Dashboard Provisioning

Dashboards are read-only in the Grafana UI (editable: false) because they're provisioned via ConfigMaps, but they remain configurable via the ConfigMap definitions. To modify:

Edit the dashboard ConfigMap YAML file
Commit and push changes
ArgoCD syncs automatically
Grafana sidecar reloads dashboard (~30s)

Pi Cluster Overview Dashboard

UID: pi-cluster-overview Refresh Rate: 30 seconds Default Time Range: Last 6 hours

Purpose

Unified cluster health dashboard combining key metrics across all nodes.

Panels (7 Total)

1. Total Nodes (Stat)

Query: count(kube_node_info)
Shows: Number of Kubernetes nodes in the cluster
Expected: 5 (control-plane + 4 worker nodes)

2. Total Pods (Stat)

Query: count(kube_pod_info)
Shows: Total running pods across all namespaces
Typical Range: 40-60 pods

3. Cluster CPU Usage (Stat)

Query: (1 - avg(rate(node_cpu_seconds_total{mode="idle"}[5m]))) * 100
Shows: Average CPU usage across all nodes
Thresholds:
- Green: < 70%
- Yellow: 70-90%
- Red: > 90%

4. Cluster Memory Usage (Stat)

Query: (1 - sum(node_memory_MemAvailable_bytes) / sum(node_memory_MemTotal_bytes)) * 100
Shows: Total memory usage across cluster
Cluster Total: ~80GB (5 nodes × 16GB)
Thresholds: Same as CPU

5. CPU Usage Per Node (Time Series)

Query: (1 - avg by (instance) (rate(node_cpu_seconds_total{mode="idle"}[5m]))) * 100
Shows: Individual CPU usage trends for each node
Legend: Last, Max values displayed

6. Memory Usage Per Node (Time Series)

Query: (1 - (node_memory_MemAvailable_bytes / node_memory_MemTotal_bytes)) * 100
Shows: Individual memory usage trends for each node

7. CPU Temperature Per Node (Time Series)

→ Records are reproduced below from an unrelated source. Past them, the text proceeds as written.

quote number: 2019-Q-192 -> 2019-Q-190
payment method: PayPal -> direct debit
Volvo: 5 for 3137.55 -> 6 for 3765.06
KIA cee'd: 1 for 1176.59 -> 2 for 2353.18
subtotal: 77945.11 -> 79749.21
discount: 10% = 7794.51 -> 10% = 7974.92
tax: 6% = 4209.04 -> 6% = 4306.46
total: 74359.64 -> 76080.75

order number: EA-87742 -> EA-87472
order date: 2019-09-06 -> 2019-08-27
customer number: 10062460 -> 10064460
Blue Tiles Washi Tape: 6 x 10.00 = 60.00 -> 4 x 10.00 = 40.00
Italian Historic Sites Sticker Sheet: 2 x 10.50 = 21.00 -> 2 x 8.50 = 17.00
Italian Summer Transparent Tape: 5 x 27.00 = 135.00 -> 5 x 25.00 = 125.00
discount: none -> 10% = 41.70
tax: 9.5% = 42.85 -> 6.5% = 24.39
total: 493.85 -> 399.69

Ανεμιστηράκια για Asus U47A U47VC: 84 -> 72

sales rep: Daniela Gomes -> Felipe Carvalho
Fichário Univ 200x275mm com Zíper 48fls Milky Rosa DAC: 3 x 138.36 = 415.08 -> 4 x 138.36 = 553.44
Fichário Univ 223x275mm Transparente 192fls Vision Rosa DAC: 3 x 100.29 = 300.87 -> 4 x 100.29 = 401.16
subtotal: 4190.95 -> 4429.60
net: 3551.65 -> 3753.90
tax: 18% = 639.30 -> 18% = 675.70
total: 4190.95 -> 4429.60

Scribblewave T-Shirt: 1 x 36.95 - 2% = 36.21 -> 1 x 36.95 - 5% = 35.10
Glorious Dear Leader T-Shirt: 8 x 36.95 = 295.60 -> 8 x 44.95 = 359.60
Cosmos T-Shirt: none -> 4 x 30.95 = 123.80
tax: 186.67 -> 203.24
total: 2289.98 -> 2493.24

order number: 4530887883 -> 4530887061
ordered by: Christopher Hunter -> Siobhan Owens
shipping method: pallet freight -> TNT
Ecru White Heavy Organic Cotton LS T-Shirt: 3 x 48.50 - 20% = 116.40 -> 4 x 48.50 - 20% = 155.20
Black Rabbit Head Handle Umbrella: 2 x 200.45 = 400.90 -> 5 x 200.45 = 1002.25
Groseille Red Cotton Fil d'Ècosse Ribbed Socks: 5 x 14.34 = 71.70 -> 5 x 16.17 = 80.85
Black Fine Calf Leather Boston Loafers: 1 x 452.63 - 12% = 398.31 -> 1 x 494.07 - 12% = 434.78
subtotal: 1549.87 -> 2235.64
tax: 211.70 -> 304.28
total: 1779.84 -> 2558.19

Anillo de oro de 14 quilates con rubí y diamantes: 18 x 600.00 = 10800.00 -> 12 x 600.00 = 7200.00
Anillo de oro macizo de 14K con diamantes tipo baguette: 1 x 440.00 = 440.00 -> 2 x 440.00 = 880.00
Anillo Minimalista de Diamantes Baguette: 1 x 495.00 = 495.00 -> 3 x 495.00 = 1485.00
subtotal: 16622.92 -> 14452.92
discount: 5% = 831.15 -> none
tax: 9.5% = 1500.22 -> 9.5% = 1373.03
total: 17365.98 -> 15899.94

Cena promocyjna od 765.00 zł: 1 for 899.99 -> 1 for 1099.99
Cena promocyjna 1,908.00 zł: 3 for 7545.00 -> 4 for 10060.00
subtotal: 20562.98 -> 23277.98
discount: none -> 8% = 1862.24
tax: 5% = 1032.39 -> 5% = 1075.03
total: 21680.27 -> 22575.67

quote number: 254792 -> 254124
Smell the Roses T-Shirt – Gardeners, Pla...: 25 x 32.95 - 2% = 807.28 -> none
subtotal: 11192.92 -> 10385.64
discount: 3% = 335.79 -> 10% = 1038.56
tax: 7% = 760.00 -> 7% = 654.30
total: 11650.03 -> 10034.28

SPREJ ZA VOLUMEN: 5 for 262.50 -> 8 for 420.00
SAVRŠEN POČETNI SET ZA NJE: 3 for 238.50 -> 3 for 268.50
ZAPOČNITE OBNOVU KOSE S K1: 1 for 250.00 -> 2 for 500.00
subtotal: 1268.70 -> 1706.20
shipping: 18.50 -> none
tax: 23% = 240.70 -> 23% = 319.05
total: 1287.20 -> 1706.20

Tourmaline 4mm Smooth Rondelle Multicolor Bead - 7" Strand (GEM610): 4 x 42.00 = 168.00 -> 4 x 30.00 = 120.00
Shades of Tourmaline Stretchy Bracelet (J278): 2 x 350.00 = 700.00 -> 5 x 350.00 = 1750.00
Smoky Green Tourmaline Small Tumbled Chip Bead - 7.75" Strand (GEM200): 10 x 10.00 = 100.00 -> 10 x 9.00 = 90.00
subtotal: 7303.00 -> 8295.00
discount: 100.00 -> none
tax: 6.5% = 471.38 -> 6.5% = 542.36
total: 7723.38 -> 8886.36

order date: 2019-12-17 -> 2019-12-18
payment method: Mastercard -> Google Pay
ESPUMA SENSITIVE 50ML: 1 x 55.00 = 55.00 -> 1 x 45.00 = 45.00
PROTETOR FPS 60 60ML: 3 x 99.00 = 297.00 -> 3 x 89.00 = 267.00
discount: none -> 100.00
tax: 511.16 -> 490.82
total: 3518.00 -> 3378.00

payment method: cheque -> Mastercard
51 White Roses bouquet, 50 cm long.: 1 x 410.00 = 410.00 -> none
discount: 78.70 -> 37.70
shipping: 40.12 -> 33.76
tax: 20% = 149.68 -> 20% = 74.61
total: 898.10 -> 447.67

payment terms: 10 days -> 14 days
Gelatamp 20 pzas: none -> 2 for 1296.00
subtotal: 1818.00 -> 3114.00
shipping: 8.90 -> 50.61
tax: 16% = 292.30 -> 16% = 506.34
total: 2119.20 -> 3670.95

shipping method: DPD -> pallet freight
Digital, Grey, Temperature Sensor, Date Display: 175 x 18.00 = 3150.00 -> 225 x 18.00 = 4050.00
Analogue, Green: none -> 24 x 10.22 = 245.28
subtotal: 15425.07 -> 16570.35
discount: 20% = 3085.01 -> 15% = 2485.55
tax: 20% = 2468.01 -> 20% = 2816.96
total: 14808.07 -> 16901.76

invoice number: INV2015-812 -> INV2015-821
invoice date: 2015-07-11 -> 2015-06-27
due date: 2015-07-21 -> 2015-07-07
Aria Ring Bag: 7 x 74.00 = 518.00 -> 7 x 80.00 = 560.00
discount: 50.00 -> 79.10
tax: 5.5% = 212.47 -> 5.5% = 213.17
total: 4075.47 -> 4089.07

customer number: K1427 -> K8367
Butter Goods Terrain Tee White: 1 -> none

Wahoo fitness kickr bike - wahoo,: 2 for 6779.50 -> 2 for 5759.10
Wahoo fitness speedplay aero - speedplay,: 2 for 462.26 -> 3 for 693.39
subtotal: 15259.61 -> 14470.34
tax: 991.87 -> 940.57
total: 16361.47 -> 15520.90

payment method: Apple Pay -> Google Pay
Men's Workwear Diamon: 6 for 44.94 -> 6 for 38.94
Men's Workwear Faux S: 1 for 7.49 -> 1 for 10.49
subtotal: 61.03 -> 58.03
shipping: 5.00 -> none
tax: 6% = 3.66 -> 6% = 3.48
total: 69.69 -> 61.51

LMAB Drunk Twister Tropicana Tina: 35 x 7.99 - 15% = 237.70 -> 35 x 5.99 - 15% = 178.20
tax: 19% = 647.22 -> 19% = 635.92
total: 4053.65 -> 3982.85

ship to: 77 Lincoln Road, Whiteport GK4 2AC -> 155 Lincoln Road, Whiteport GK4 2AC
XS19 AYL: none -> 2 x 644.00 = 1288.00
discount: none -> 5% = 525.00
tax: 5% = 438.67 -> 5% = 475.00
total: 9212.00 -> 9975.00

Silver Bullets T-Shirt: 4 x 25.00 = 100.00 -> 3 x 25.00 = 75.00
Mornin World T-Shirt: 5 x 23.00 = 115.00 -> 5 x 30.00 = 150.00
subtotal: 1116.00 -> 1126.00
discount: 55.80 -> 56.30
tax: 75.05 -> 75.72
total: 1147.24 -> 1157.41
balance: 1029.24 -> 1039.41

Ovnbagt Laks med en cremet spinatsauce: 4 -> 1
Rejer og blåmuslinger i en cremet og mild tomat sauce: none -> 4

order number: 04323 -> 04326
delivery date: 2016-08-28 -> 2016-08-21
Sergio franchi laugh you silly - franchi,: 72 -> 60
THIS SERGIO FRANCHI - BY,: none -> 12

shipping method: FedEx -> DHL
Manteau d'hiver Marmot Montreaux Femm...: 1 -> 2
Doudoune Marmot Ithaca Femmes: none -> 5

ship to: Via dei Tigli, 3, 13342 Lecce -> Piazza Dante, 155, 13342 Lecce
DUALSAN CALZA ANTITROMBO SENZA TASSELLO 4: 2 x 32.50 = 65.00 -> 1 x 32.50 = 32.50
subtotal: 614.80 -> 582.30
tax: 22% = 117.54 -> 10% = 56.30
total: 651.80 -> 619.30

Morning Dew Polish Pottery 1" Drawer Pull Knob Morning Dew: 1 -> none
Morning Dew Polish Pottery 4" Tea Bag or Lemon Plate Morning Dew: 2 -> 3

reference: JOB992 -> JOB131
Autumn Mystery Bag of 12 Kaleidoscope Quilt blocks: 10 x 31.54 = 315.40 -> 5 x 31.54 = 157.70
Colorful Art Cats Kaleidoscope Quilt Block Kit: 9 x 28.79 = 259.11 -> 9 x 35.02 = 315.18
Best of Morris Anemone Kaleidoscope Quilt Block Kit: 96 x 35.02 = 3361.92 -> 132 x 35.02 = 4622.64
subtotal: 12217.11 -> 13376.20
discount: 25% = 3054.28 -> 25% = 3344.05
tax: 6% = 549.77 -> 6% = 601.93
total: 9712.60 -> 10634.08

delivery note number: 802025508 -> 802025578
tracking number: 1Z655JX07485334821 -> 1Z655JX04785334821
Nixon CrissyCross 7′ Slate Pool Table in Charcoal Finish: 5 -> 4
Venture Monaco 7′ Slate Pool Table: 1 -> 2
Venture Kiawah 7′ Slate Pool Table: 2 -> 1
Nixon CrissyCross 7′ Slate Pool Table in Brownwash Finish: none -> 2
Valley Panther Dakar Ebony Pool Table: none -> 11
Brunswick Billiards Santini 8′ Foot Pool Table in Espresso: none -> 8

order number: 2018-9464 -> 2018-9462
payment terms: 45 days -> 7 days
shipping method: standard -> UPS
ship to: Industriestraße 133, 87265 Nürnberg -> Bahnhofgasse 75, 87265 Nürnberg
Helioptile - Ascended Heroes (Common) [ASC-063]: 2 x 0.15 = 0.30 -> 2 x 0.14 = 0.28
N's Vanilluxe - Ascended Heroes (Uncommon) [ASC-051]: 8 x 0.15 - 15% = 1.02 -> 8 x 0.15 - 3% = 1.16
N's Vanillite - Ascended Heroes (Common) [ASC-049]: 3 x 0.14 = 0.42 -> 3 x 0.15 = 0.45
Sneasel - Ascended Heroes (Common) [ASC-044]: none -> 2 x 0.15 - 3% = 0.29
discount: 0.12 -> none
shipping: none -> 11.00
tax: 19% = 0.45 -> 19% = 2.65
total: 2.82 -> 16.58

Query: node_hwmon_temp_celsius{chip="thermal_thermal_zone0",sensor="temp1"}
Shows: Real-time CPU temperatures for all Pi 5 nodes
Thresholds:
- Green: < 70°C
- Yellow: 70-85°C
- Red: > 85°C
Normal Range: 45-60°C (idle to moderate load)

Use Cases

Quick health check - Glance at cluster status
Capacity planning - Monitor resource utilization trends
Thermal monitoring - Ensure nodes aren't overheating
Incident response - Identify which nodes are under stress

Node Resource Monitoring Dashboard

UID: node-resource-monitoring Refresh Rate: 30 seconds Default Time Range: Last 6 hours

Purpose

Detailed per-node resource analysis for troubleshooting and capacity planning.

Panels (13 Total)

CPU Metrics

1. CPU Usage Per Node (Time Series)

Query: (1 - avg by (instance) (rate(node_cpu_seconds_total{mode="idle"}[5m]))) * 100
Shows: Individual node CPU % over time
5 series - One per node

2. CPU Load Average (Time Series)

Queries:
- node_load1 - 1-minute load average
- node_load5 - 5-minute load average
- node_load15 - 15-minute load average
Interpretation:
- Load < 4.0 (# of cores) = healthy
- Load > 4.0 = CPU saturation

Memory Metrics

3. Memory Usage Per Node (Time Series)

Query: (1 - (node_memory_MemAvailable_bytes / node_memory_MemTotal_bytes)) * 100
Shows: Per-node memory % over time

4. Available Memory Per Node (Time Series)

Query: node_memory_MemAvailable_bytes
Shows: Free memory in bytes per node
16GB per node = 17,179,869,184 bytes total

Disk Metrics

5. Disk I/O Per Node (Time Series)

Queries:
- Read: rate(node_disk_read_bytes_total[5m])
- Write: rate(node_disk_written_bytes_total[5m])
Shows: Bytes/sec read and written per disk
Includes: MicroSD and NVMe devices

6. Disk IOPS Per Node (Time Series)

Queries:
- Read: rate(node_disk_reads_completed_total[5m])
- Write: rate(node_disk_writes_completed_total[5m])
Shows: I/O operations per second

Network Metrics

7. Network Receive (RX) Per Node (Time Series)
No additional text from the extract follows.